Monday, December 28, 2015

Exploring random forest hyper-parameters using a League of Legends dataset

Over the last few blog posts, I have used random forests to investigate data from the game League of Legends. In this last post, I will explore model optimization. Specifically I will look at how hyper-parameters like forest size, and node size can influence classification accuracy, show that dimensionality reduction doesn't help random forests, and compare random forest performance to Naive Bayes. For details of this post, please look at this Jupyter notebook.

Background

As a refresher, League of Legends is an online multiplayer game where teams try to destroy each others' base. The aim of this project is to predict the eventual winner of a game at early timepoints, using game conditions; for example, I would like to be able to say the Blue Team with a 10,000 gold lead has an X% chance of winning, and determine X by machine learning. I gathered data from Riot Games's API, and created pandas dataframes containing information from 30,000 games at 5 minute intervals. For examples, you can see previous posts. In this post, as mentioned above, I will explore how I optimized my random forest model.

Forest size

The basic task my random forest is trying to do is predict the winner of a game of League of Legends, a classification task. Random forests work by generating a large number of decision trees, and averaging the results across trees. Thus one of the most obvious random forest parameters to optimize is the number of trees in the forest. To look at this, I ran the prediction algorithm many times, with different number of trees for each run.

As you increase the number of trees in the forest, the accuracy improves, until it plateaus around 25 trees. I am using around a dozen features in my dataset, which makes me hypothesize that your forest should have a number of trees equal to twice the number of features. It would be interesting to look at datasets with more features to see how they perform, and see how general this is.

Node size

The software package I am using for building random forests, scikit-learn, by default creates decision trees where each leaf is pure (that is, each group contains only wins or losses, and no mixture of wins and losses). This can lead to overfitting of individual trees, and by extension the random forest. However, you can set a parameter in the random forest to increase the minimum leaf size, or the minimum size of nodes for splitting. To see how this influenced prediction accuracy, I ran the prediction algorithm over a range of minimum node sizes.
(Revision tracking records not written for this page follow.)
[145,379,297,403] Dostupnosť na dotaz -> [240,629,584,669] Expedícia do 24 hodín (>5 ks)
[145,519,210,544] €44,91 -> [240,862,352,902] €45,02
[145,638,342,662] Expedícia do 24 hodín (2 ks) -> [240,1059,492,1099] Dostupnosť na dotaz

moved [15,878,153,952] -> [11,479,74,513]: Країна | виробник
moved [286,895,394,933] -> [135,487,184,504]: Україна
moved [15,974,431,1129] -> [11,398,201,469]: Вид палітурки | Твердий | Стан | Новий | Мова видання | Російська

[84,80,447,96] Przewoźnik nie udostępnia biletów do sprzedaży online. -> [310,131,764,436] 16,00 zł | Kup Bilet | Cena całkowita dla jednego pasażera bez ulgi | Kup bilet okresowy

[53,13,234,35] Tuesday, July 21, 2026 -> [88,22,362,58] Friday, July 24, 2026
The model accuracy goes up as the minimum sample size increases, plateauing around a 200 sample minimum. The model then maintains its accuracy for larger minimums, before decreasing once the minimum size is 5,000, or approximately 15% of the data. Once the minimum is that large, the trees are restricted in their depth, and cannot make enough splits to separate the data.

Rather than making graphs like this for every parameter, I ran a grid search over tree depth, leaf size, and node size. The best parameters for my dataset with 30,000 games, and a dozen features was a maximum depth of 10 levels, minimum leaf size of 10, and minimum split size of 1000. Optimizing these parameters yielded a 2-5% increase in accuracy over the default parameters (over a range of timepoints).

Dimensionality reduction

There is a lot of collinearity in my dataset, which can be a problem for certain machine learning algorithms; theoretically, random forests are resilient to collinearity. To see this for myself, I performed dimensionality reduction, specifically PCA, on my features, and then ran the random forest algorithm again. Here I am presenting the data slightly differently, in terms of prediction accuracy at specific times within the game.
The PCA model is actually a little worse! In the past I have used PCA on data before performing regression, and which improved regression performance by 5%. It's good to know that random forests work as advertised, and don't require dimentionality reduction beforehand.

Naïve Bayes

Part of the reason I did this project was to gain experience with random forests, and compare their performance with other algorithms. Naïve Bayes is a decent, fast default algorithm which is often used for benchmarking. I hadn't used it previously, as there is a little bit of manipulation necessary to combine categorical and continuous features in Naïve Bayes (like 5 lines of code!). As a final experiment, I wanted to see how Naïve Bayes compared to Random Forests.
Naïve Bayes performs almost as well! And runs a whole lot faster! What is probably happening here is that the dataset is just not deep enough for the strength of random forests to shine.